In the data that follows, find each line containing "stroke" and copy it.

** Records for the exercise follows **

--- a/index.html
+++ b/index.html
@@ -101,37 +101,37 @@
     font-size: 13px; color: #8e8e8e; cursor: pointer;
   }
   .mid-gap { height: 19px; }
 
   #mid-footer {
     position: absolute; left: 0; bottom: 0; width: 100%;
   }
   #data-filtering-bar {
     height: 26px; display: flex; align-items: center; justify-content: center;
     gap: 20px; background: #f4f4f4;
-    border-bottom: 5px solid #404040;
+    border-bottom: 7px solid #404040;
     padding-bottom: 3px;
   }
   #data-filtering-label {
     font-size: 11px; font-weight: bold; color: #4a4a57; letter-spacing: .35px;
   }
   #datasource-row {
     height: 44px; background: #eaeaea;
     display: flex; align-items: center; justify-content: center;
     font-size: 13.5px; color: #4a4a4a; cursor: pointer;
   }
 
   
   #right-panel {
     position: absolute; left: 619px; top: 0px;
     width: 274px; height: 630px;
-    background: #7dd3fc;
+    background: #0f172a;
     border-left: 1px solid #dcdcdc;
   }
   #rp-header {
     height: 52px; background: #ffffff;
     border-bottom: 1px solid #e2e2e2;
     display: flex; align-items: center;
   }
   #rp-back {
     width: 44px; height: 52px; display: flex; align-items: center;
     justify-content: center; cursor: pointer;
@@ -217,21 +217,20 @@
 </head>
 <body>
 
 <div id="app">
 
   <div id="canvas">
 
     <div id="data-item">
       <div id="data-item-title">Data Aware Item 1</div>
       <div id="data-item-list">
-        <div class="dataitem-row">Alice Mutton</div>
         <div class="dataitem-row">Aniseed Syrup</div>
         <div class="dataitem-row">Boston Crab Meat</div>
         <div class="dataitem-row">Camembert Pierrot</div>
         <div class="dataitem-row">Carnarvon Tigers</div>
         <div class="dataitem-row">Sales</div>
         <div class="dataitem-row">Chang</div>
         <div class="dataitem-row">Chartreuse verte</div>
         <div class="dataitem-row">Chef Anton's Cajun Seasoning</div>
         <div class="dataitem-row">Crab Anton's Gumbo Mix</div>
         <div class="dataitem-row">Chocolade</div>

** End of Records for the exercise **
** Records for the exercise follows **

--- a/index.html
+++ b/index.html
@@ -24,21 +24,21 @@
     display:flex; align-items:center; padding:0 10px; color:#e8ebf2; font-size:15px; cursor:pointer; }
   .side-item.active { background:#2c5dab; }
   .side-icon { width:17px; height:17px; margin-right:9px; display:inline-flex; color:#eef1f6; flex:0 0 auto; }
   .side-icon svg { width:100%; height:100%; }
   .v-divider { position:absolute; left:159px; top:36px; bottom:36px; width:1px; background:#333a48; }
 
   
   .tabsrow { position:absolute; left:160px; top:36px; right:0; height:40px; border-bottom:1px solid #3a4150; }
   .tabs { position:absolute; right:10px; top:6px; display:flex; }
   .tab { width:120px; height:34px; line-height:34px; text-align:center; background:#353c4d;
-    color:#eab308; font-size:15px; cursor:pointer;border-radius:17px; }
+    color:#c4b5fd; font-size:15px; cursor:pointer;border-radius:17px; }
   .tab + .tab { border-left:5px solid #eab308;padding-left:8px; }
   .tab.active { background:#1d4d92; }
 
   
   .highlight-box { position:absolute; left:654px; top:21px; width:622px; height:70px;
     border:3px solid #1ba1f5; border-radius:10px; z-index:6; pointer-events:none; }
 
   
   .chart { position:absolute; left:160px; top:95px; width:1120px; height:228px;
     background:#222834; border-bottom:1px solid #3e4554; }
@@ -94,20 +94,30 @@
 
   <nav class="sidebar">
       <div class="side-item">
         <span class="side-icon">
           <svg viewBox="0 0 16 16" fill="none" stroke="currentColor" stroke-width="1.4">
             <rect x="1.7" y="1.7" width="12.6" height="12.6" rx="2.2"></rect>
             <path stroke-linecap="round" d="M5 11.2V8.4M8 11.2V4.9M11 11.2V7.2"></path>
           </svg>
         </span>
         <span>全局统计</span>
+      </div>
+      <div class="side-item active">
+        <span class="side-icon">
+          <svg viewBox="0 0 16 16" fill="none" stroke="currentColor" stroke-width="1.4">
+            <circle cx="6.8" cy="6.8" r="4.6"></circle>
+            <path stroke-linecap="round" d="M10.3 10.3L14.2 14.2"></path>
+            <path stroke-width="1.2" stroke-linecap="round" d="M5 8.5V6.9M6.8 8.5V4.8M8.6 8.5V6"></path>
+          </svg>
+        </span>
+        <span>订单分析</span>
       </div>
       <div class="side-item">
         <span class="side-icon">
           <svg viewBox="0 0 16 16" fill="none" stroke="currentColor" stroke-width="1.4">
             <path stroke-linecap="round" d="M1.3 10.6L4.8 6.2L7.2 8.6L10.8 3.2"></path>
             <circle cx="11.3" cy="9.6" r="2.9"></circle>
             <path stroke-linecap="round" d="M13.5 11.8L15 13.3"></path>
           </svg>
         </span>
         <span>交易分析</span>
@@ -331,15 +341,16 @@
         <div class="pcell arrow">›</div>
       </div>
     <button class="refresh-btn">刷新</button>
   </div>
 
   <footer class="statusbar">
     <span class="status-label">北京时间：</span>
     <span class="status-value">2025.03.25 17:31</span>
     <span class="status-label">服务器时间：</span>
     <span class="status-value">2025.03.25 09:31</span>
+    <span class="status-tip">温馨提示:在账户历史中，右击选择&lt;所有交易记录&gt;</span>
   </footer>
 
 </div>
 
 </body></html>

** End of Records for the exercise **

Completed exercise –
           <svg viewBox="0 0 16 16" fill="none" stroke="currentColor" stroke-width="1.4">
             <path stroke-linecap="round" d="M5 11.2V8.4M8 11.2V4.9M11 11.2V7.2"></path>
+          <svg viewBox="0 0 16 16" fill="none" stroke="currentColor" stroke-width="1.4">
+            <path stroke-linecap="round" d="M10.3 10.3L14.2 14.2"></path>
+            <path stroke-width="1.2" stroke-linecap="round" d="M5 8.5V6.9M6.8 8.5V4.8M8.6 8.5V6"></path>
           <svg viewBox="0 0 16 16" fill="none" stroke="currentColor" stroke-width="1.4">
             <path stroke-linecap="round" d="M1.3 10.6L4.8 6.2L7.2 8.6L10.8 3.2"></path>
             <path stroke-linecap="round" d="M13.5 11.8L15 13.3"></path>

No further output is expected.